Zion Williamson was not coming to Duke—that much was clear, at least from the opinions of almost every college basketball insider for the last few weeks.

But as I settled into my chair in The Chronicle’s sports hall and noticed that it was a few minutes after 8 p.m., shortly before he would make his announcement, I decided to put one screen on SportsCenter, out of curiosity more than anything else.

I’ve watched several of these announcements since last spring, usually waiting anxiously to click the publish button and tweet out a pre-written story announcing that Marvin Bagley III, Tre Jones, Cameron Reddish or R.J. Barrett were committing to the Blue Devils. And yes, there’s a Chronicle story on freshman Kentucky forward Kevin Knox’s imaginary commitment to Duke floating somewhere in the depths of the Internet.

The point is, I felt none of that adrenaline or stress last night in the moments leading up to 8:15 p.m.

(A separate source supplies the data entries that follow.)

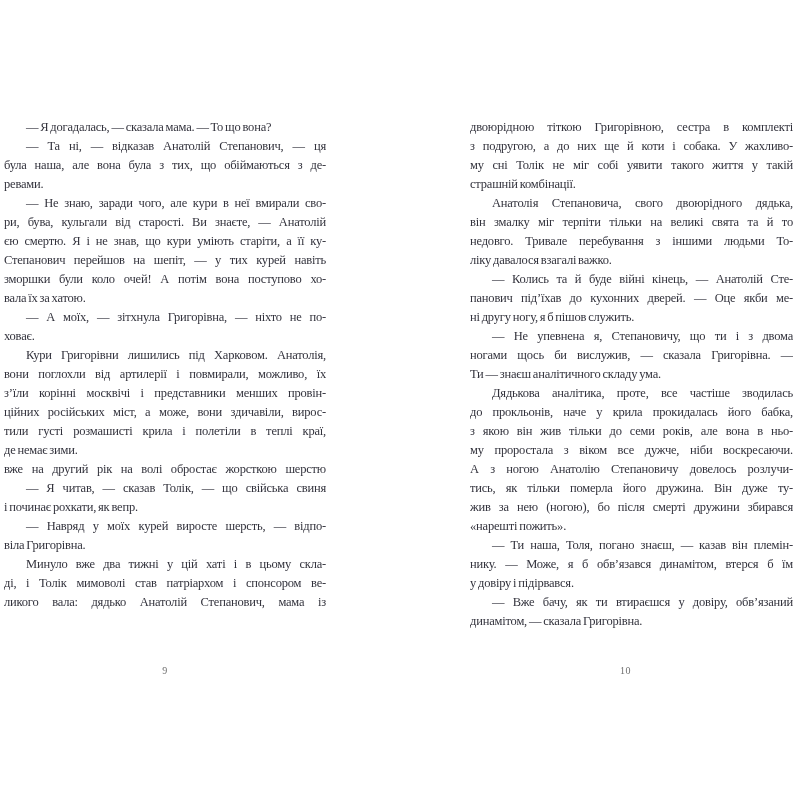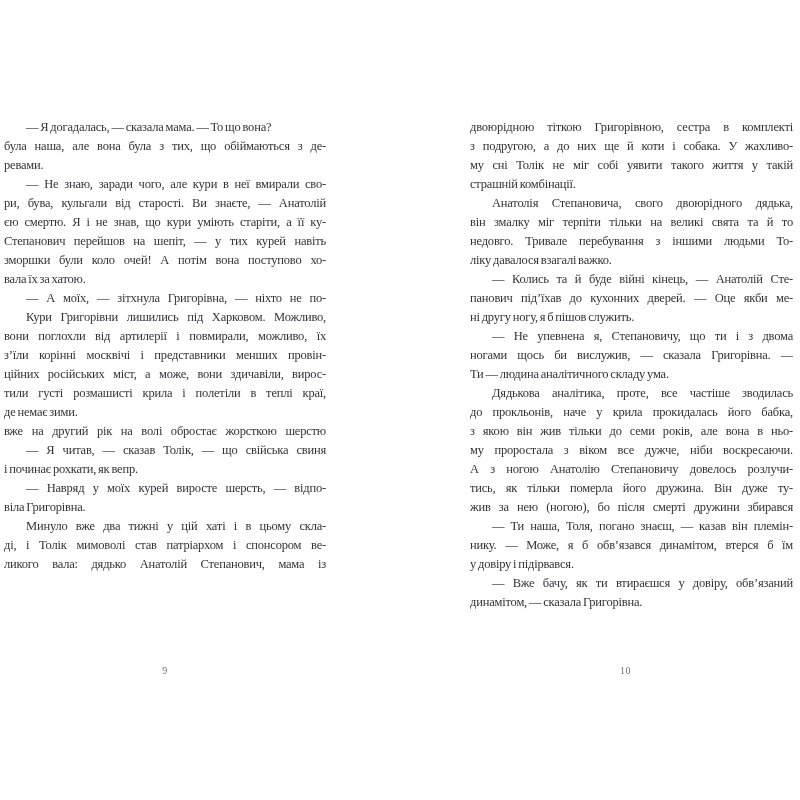"— Та ні, — відказав" div.line { html: none -> <div>— Та ні, — відказав Анатолій Степанович, — ця</div> }
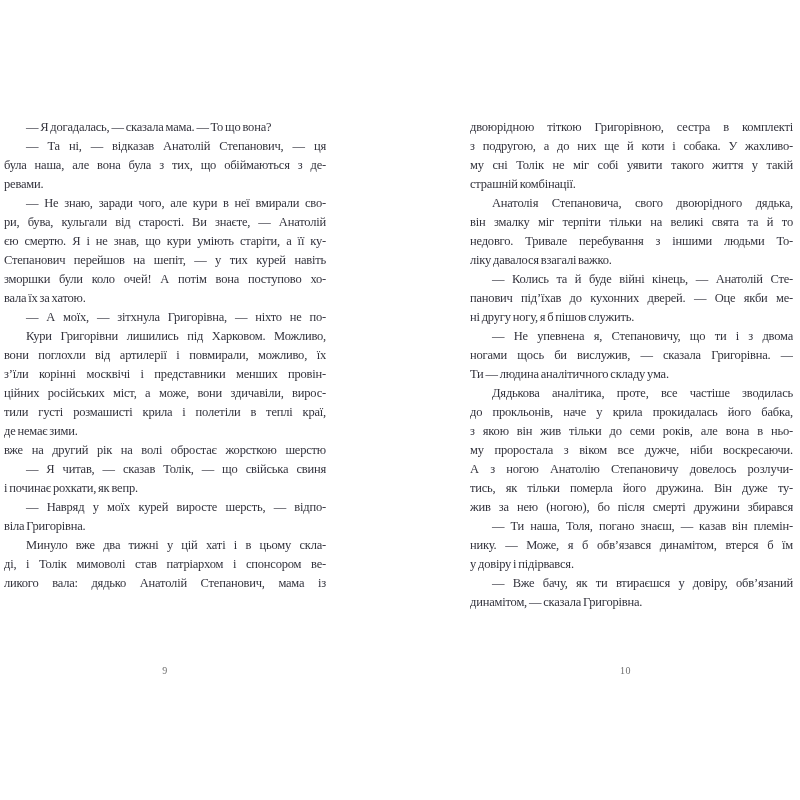"ховає." div.line { html: none -> <div>ховає.</div> }
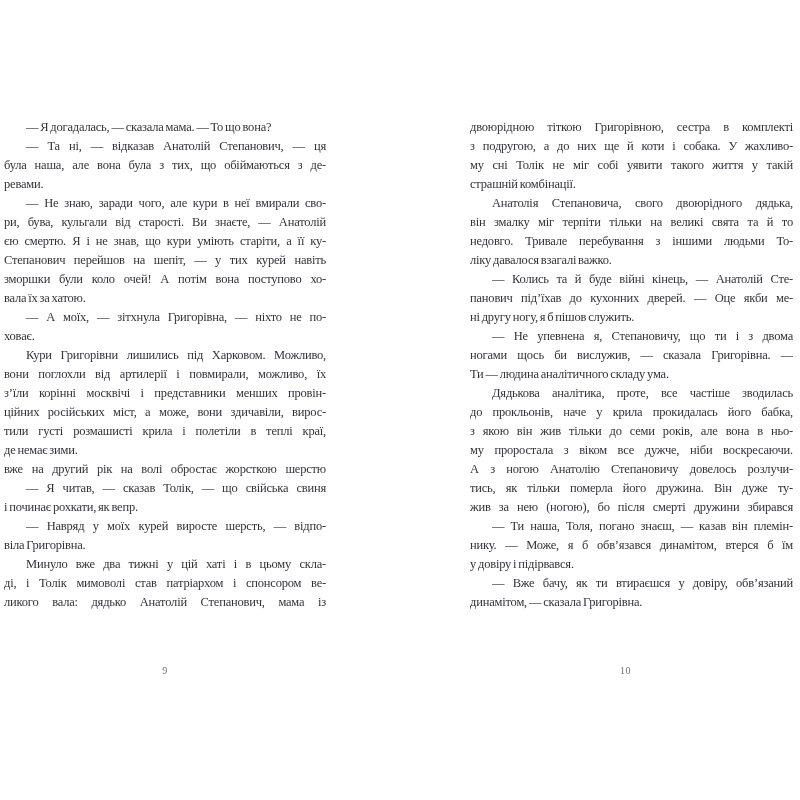"Кури Григорівни лишились під Харковом." div.line { text: Можливо -> Анатолія }
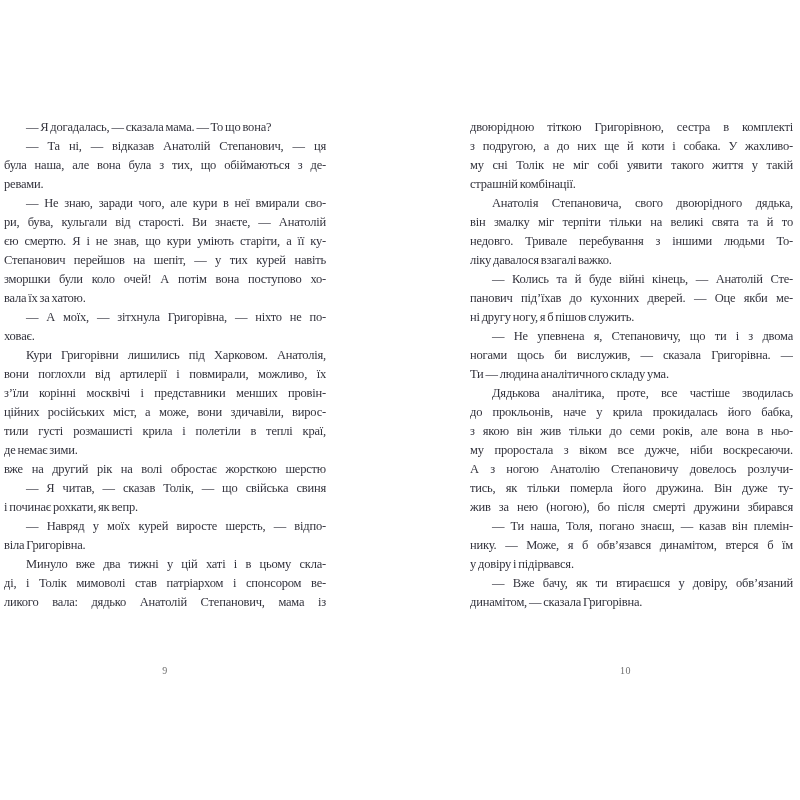"Ти — людина аналітичного складу" div.line { text: людина -> знаєш }
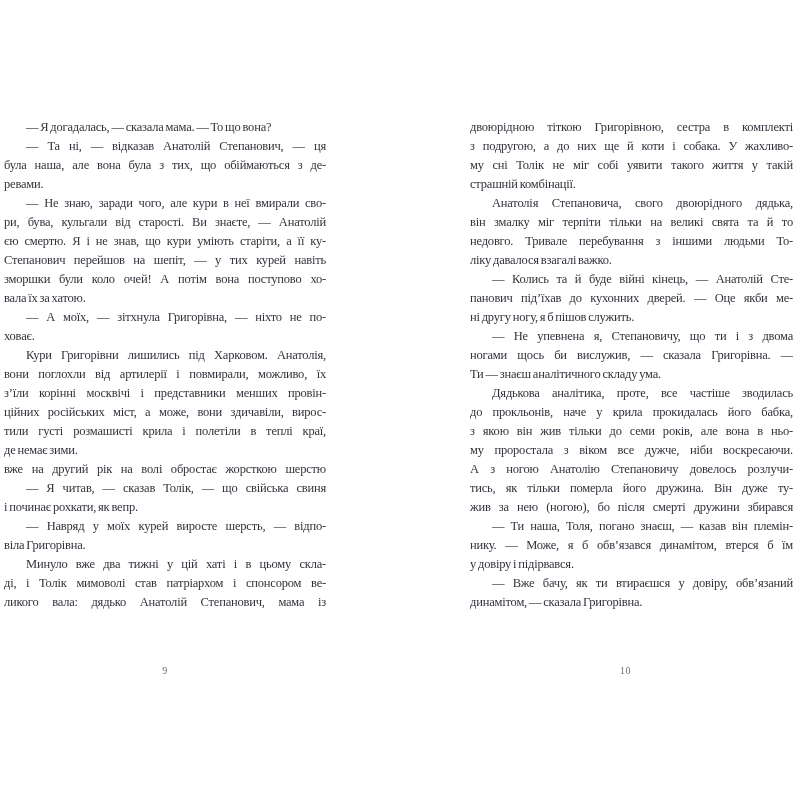"«нарешті пожить»." div.line { html: none -> <div>«нарешті пожить».</div> }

I sat back at my desk and texted two close friends, our sports managing editor and my predecessor as sports editor, joking about how unprepared I would be in the impossible scenario that the No. 2 recruit in the 2018 class would decide to come to Durham, without even considering starting to prepare a story just in case. The Blue Devils couldn’t get everybody, after all.

But then Williamson said the word “brotherhood” on SportsCenter, and all of a sudden he was wearing a Duke hat and I had to set aside my shock and get to work, taking about 10 frantic minutes to piece a few paragraphs of writing together.

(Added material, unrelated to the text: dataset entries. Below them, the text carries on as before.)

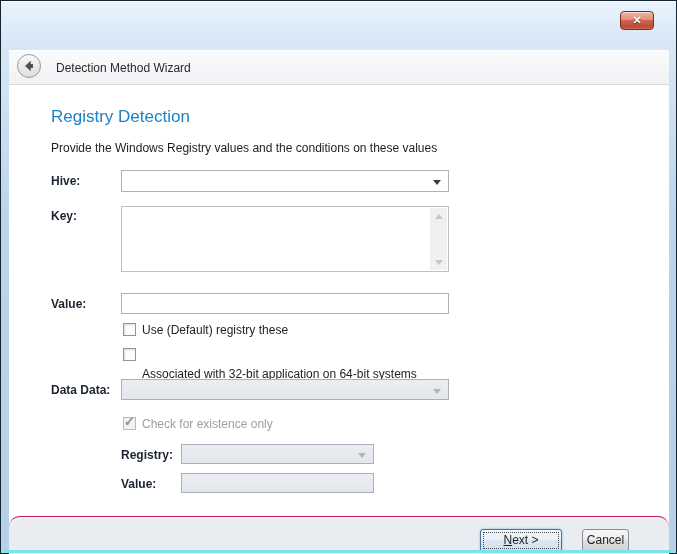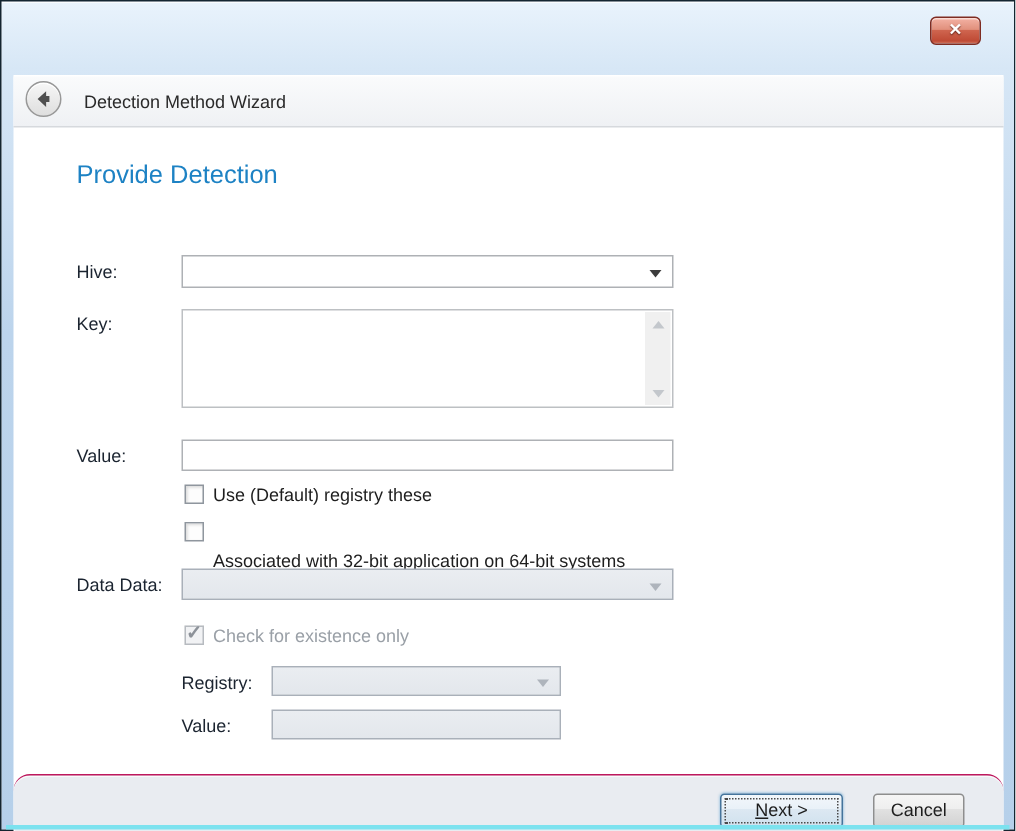"Provide Detection" div.page-heading { text: Provide -> Registry }
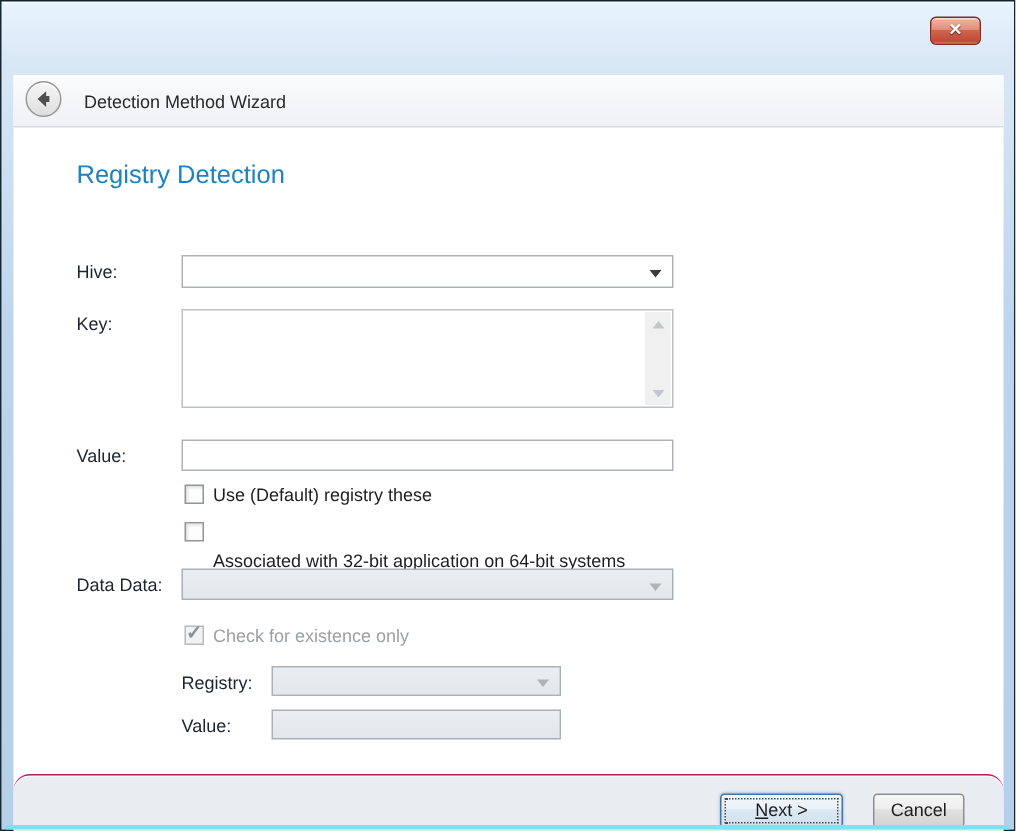"Provide the Windows Registry values" div.page-desc { html: none -> <div>Provide the Windows Registry values and the conditions on these values</div> }
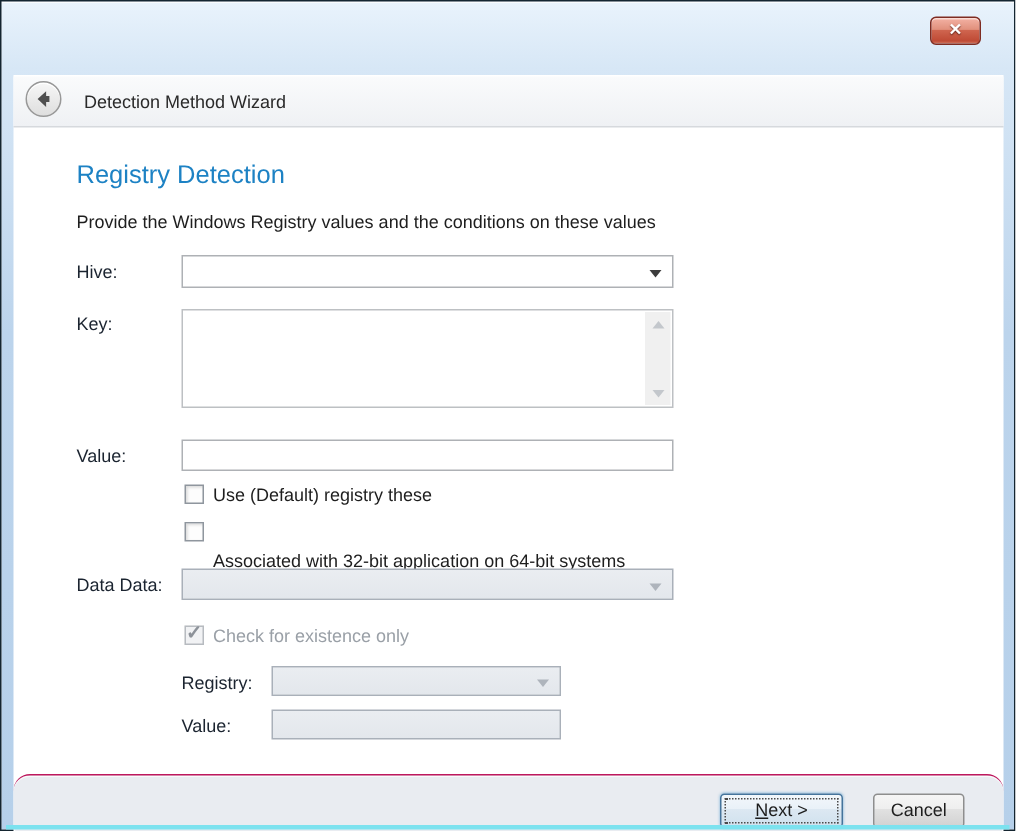"Hive:" .fld-label { font-weight: normal -> bold }
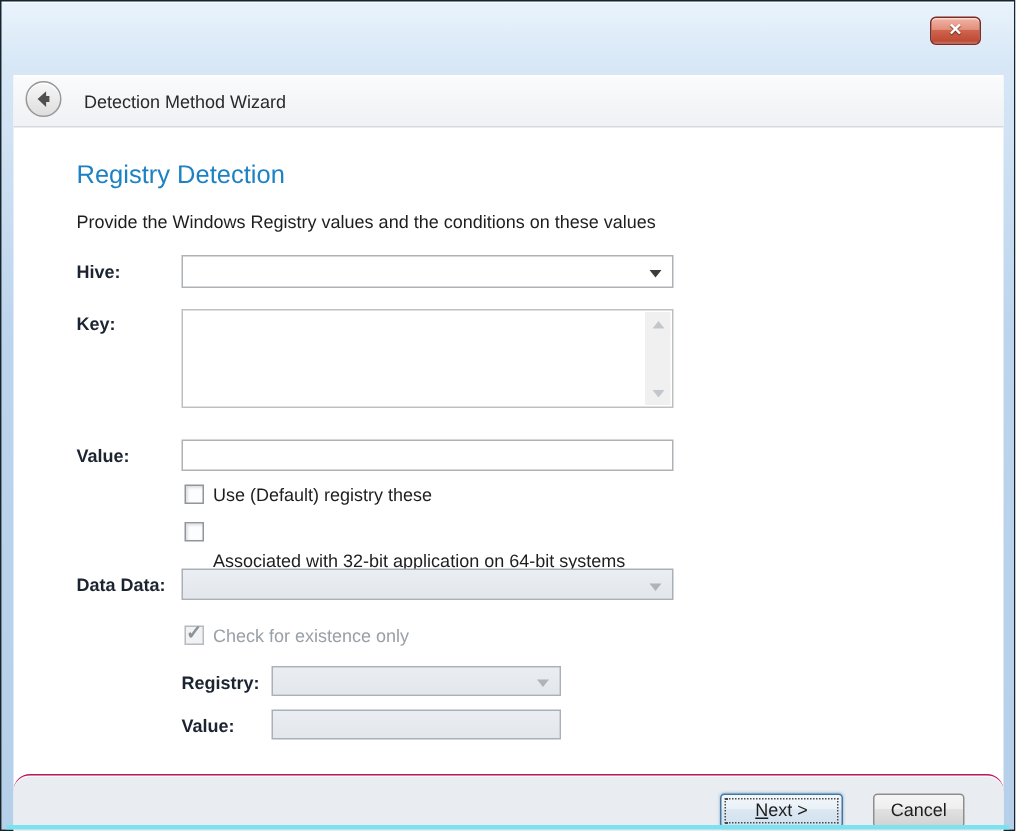"Cancel" .btn-cancel { width: 61px -> 47px }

This wasn’t supposed to happen. 

Sure, the Blue Devils have landed a bunch of top-three recruits in the last five seasons, but they aren’t supposed to get all three of them in the same year. There will always be a few left for Kentucky and head coach John Calipari, of course, and a few that elect to stay close to home and play for their local schools—think Oklahoma’s national player of the year frontrunner Trae Young, a homegrown product from Norman, though he was undervalued at just inside the top 25 in last year’s recruiting class.

That was supposed to be the category Williamson belonged to. Spartanburg, S.C., is just about 60 miles from Clemson, where Tiger head coach Brad Brownell has consistently extracted more wins than expected out of very little talent on the recruiting trail for the better part of a decade. Never has he done a better job than this year, with Clemson somehow ranked in the top 25 and near the top of the ACC standings, and Williamson was going to be the next step, a program-changing recruiting breakthrough.

Instead, Williamson ripped the heart out of the Tigers’ fan base in favor of a blueblood, and it wasn’t just any blueblood. 

He picked Duke. 

It is no longer Krzyzewski vs. Calipari for most of the nation’s top prospects—in the twilight of his career, there’s Krzyzewski and then there’s everybody else after possibly the most stunning heist of his 38 years with the Blue Devils.

Duke has been preseason No. 1 for the last two years thanks to stacked freshman classes, and it will now almost certainly make it three in a row no matter who leaves for the NBA from this year’s team, with the top three recruits in the 2018 class all coming together to Durham. That might be the way things remain for as long as Krzyzewski keeps coaching, which admittedly is unlikely to be long for a man less than a month from turning 71, though it sure seems like it’ll definitely be at least one more year with the way he has recruited this group.

Of course, the preseason No. 1 ranking is meaningless unless it results in postseason No. 1. Duke won the national title with three freshmen starters in 2015—ironically, the last time Kentucky had a dominant preseason No. 1 team—but last year’s young Blue Devil squad fell short of sky-high expectations in the regular season and the NCAA tournament. This year’s team also has its flaws, and with a single-elimination tournament to decide the champion that can catch any team on a bad night, the Blue Devils are never going to waltz to the trophy presentation like the Golden State Warriors.

But more talent never hurts, and Duke will have as good a chance as anybody this year, next year and beyond, as long as Krzyzewski is around to attract the cream of the crop year after year.